Skip the pictures and return every entry exactly as written.
(EXERCISE INPUTS begins)
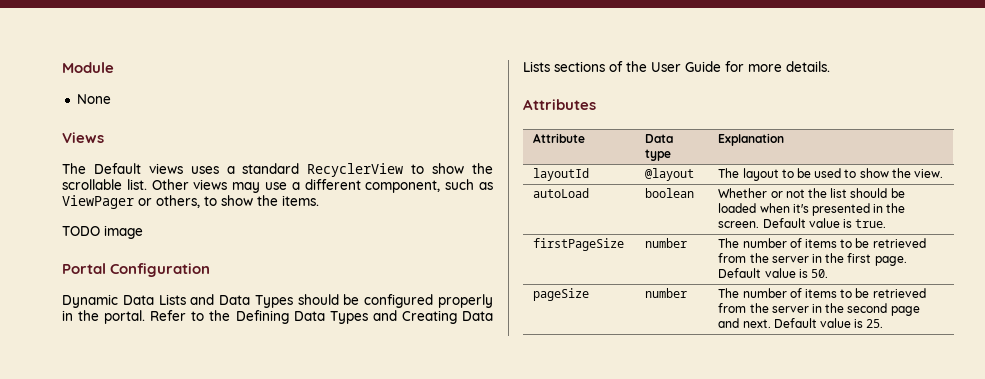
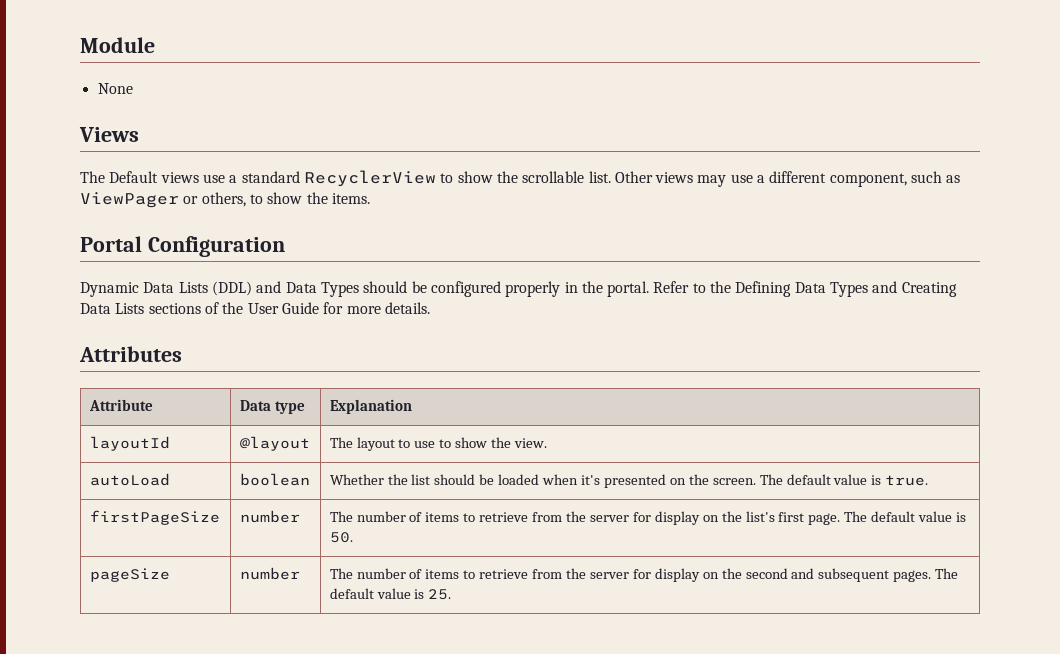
- The Default views uses a standard RecyclerView to show the scrollable list.
+ The Default views use a standard RecyclerView to show the scrollable list.
- TODO image
- Dynamic Data Lists and Data Types should be configured properly in the portal.
+ Dynamic Data Lists (DDL) and Data Types should be configured properly in the portal.
- layoutId | @layout | The layout to be used to show the view.
+ layoutId | @layout | The layout to use to show the view.
- autoLoad | boolean | Whether or not the list should be loaded when it's presented in the screen. Default value is true.
+ autoLoad | boolean | Whether the list should be loaded when it's presented on the screen. The default value is true.
- firstPageSize | number | The number of items to be retrieved from the server in the first page. Default value is 50.
+ firstPageSize | number | The number of items to retrieve from the server for display on the list's first page. The default value is 50.
- pageSize | number | The number of items to be retrieved from the server in the second page and next. Default value is 25.
+ pageSize | number | The number of items to retrieve from the server for display on the second and subsequent pages. The default value is 25.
(EXERCISE INPUTS ends)
EXPECTED ANSWER ▸
- The Default views uses a standard RecyclerView to show the scrollable list.
+ The Default views use a standard RecyclerView to show the scrollable list.
- TODO image
- Dynamic Data Lists and Data Types should be configured properly in the portal.
+ Dynamic Data Lists (DDL) and Data Types should be configured properly in the portal.
- layoutId | @layout | The layout to be used to show the view.
+ layoutId | @layout | The layout to use to show the view.
- autoLoad | boolean | Whether or not the list should be loaded when it's presented in the screen. Default value is true.
+ autoLoad | boolean | Whether the list should be loaded when it's presented on the screen. The default value is true.
- firstPageSize | number | The number of items to be retrieved from the server in the first page. Default value is 50.
+ firstPageSize | number | The number of items to retrieve from the server for display on the list's first page. The default value is 50.
- pageSize | number | The number of items to be retrieved from the server in the second page and next. Default value is 25.
+ pageSize | number | The number of items to retrieve from the server for display on the second and subsequent pages. The default value is 25.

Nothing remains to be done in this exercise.